((
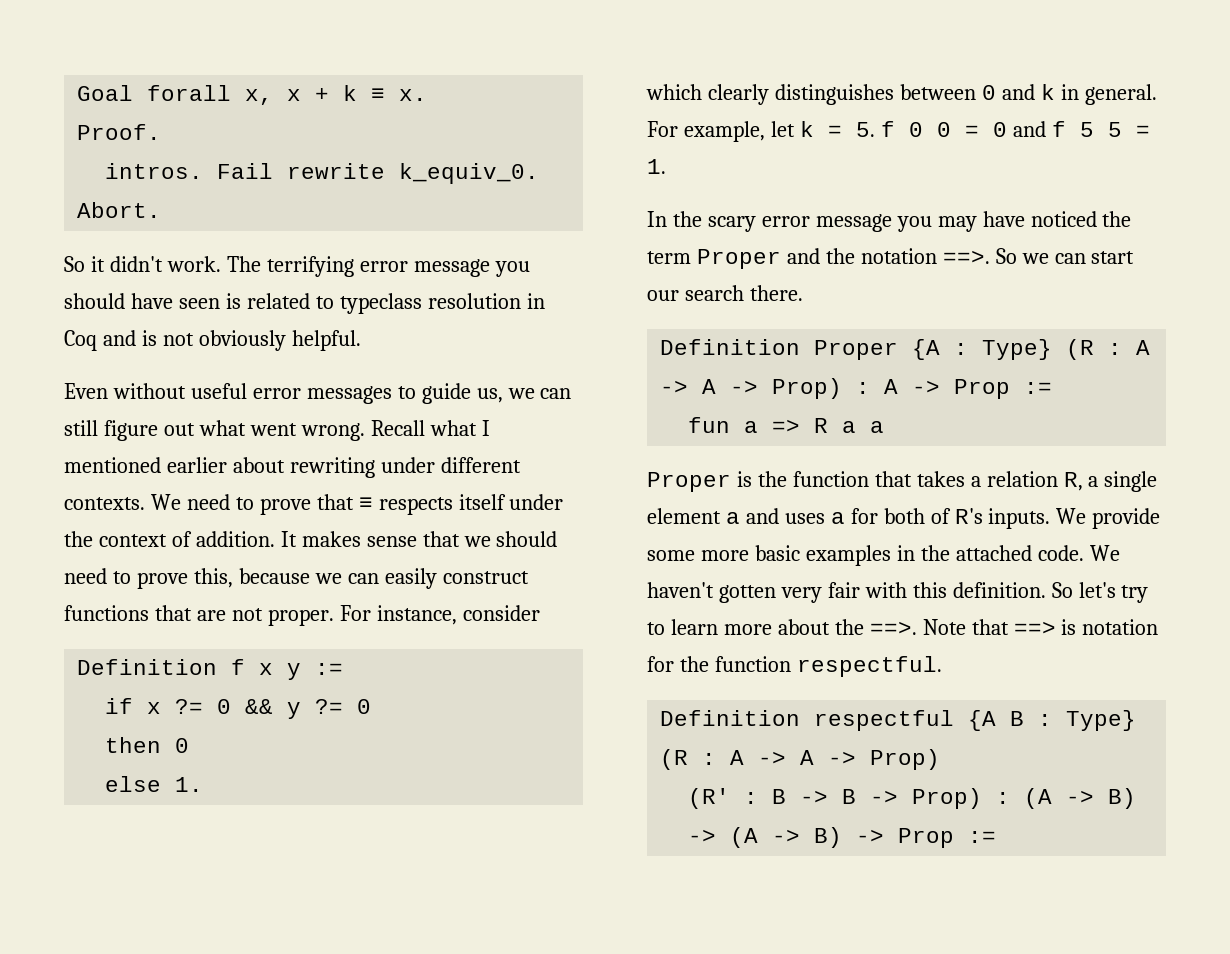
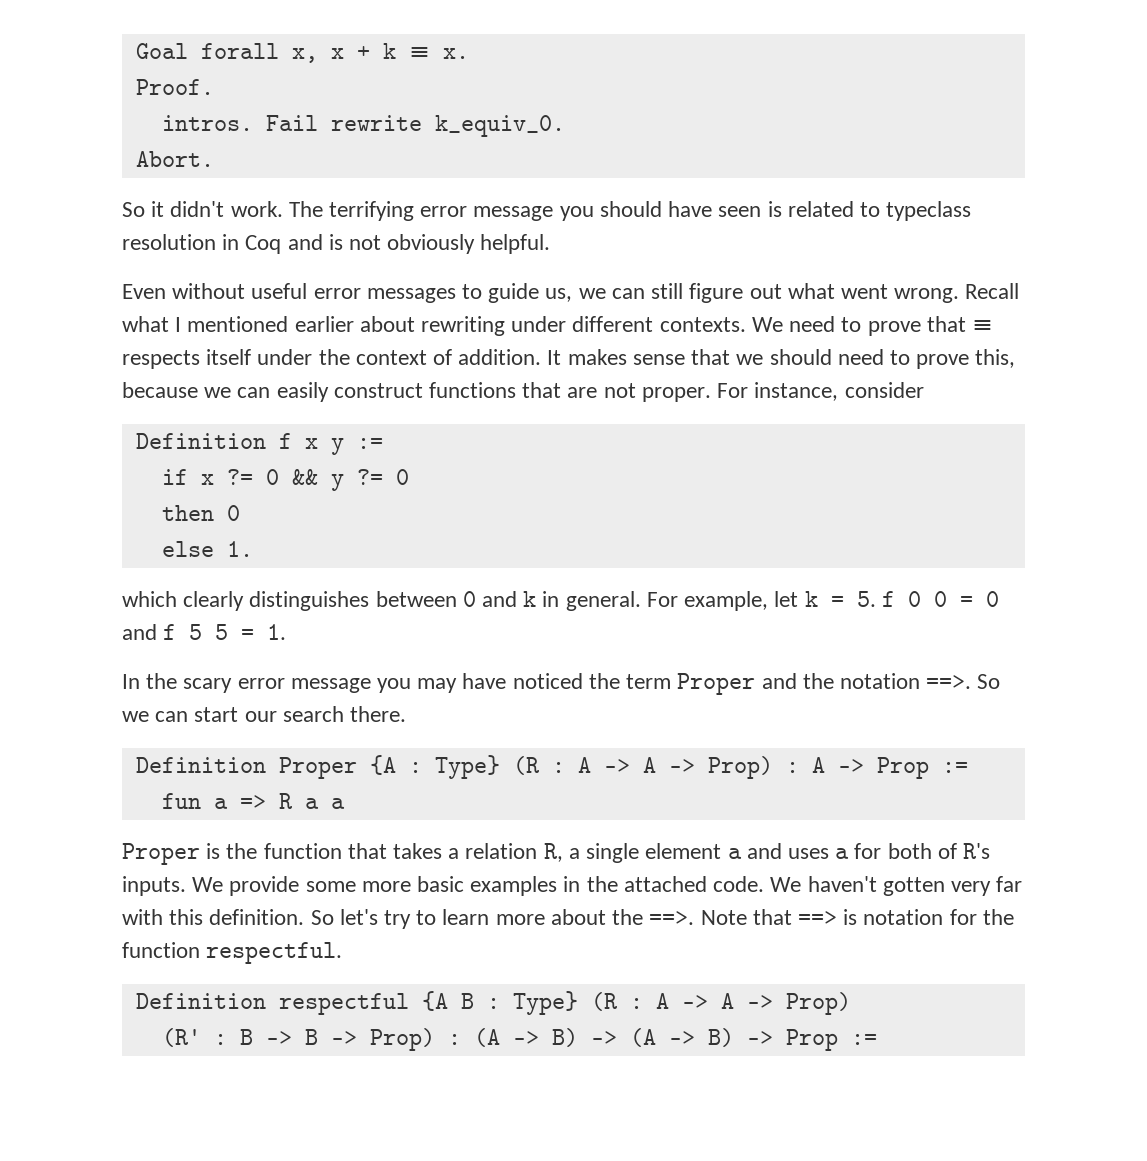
[827,582,860,598] fair -> [996,876,1023,892] far

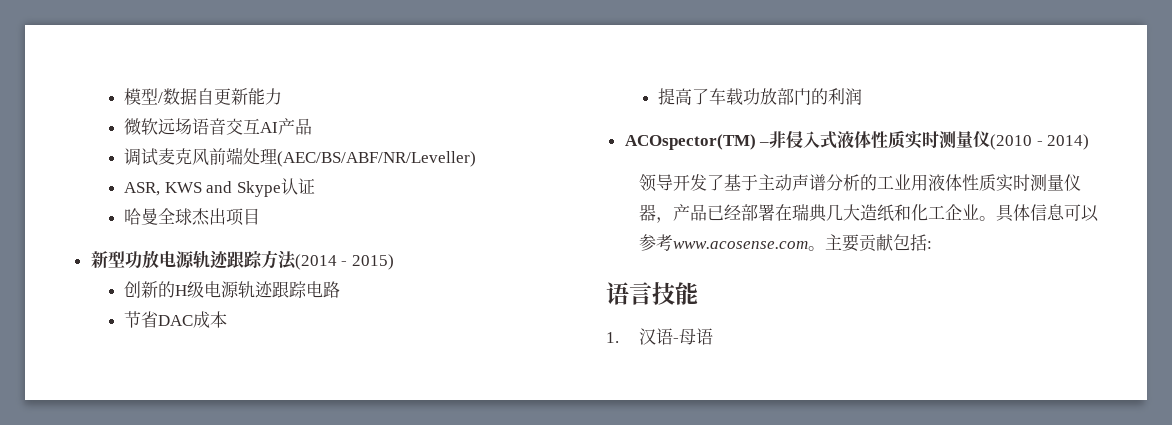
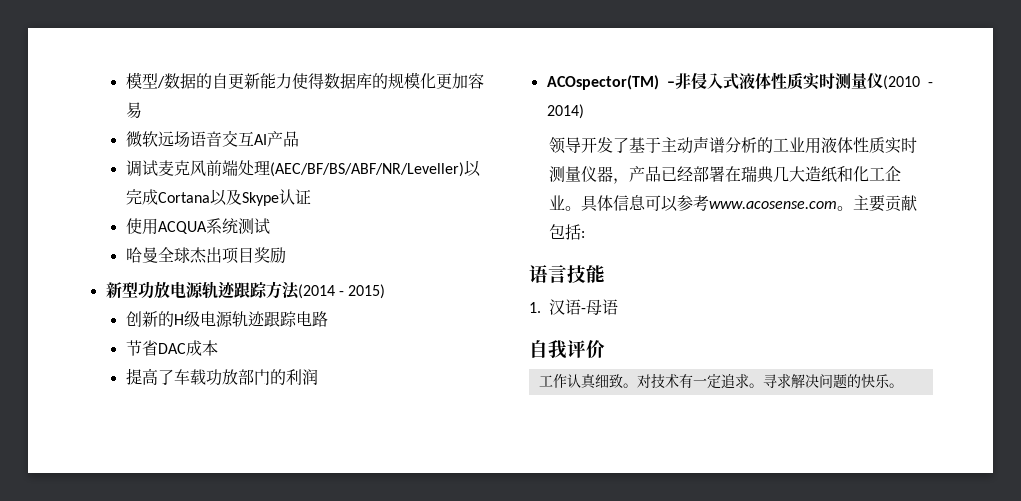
(198, 96) none -> [195,73,212,89] 的
(283, 96) none -> [291,72,484,89] [125,102,142,119] 使得数据库的规模化更加容易
[277,151,477,167] [124,178,315,197] (AEC/BS/ABF/NR/Leveller) // ASR, KWS and Skype认证 -> [269,160,481,177] [125,189,311,206] [125,218,270,235] (AEC/BF/BS/ABF/NR/Leveller)以完成Cortana以及Skype认证 // 使用ACQUA系统测试
(261, 216) none -> [253,247,286,264] 奖励
(714, 336) none -> [529,340,605,359] [538,373,903,389] // 自我评价 // 工作认真细致。对技术有一定追求。寻求解决问题的快乐。

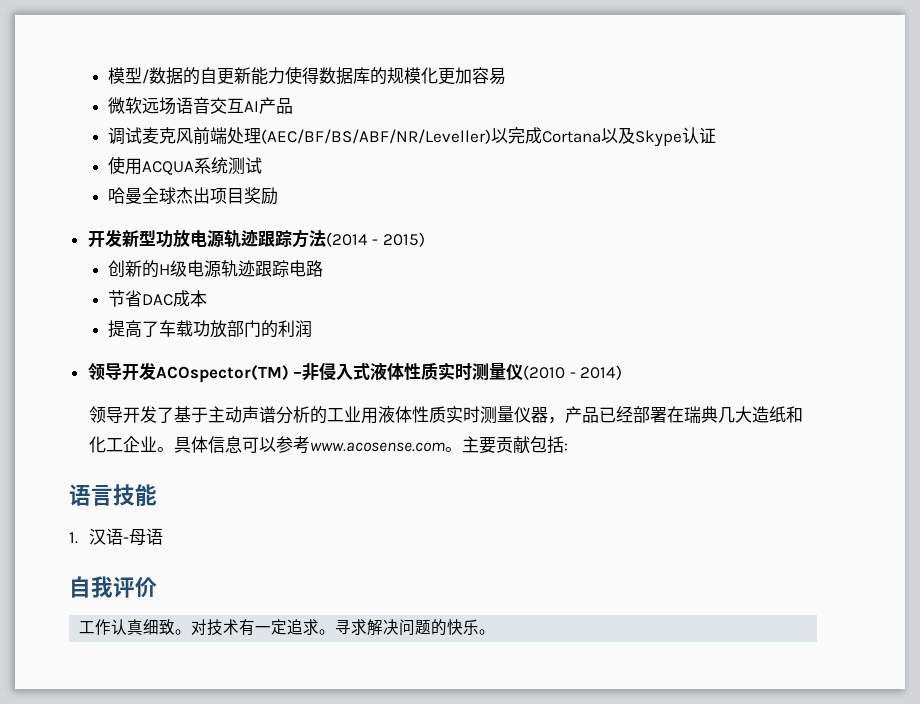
(286, 255) none -> [87,229,122,248] 开发
(318, 377) none -> [87,362,156,381] 领导开发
))
*WHAT YOU ARE ASKED TO DO*: An exact restatement of the lines from the one holding "(261, 216) none -> [253,247,286,264] 奖励" through the end of the entries, both ends included, is the whole answer. Pictures stay out.

*THE ANSWER*:
(261, 216) none -> [253,247,286,264] 奖励
(714, 336) none -> [529,340,605,359] [538,373,903,389] // 自我评价 // 工作认真细致。对技术有一定追求。寻求解决问题的快乐。

(286, 255) none -> [87,229,122,248] 开发
(318, 377) none -> [87,362,156,381] 领导开发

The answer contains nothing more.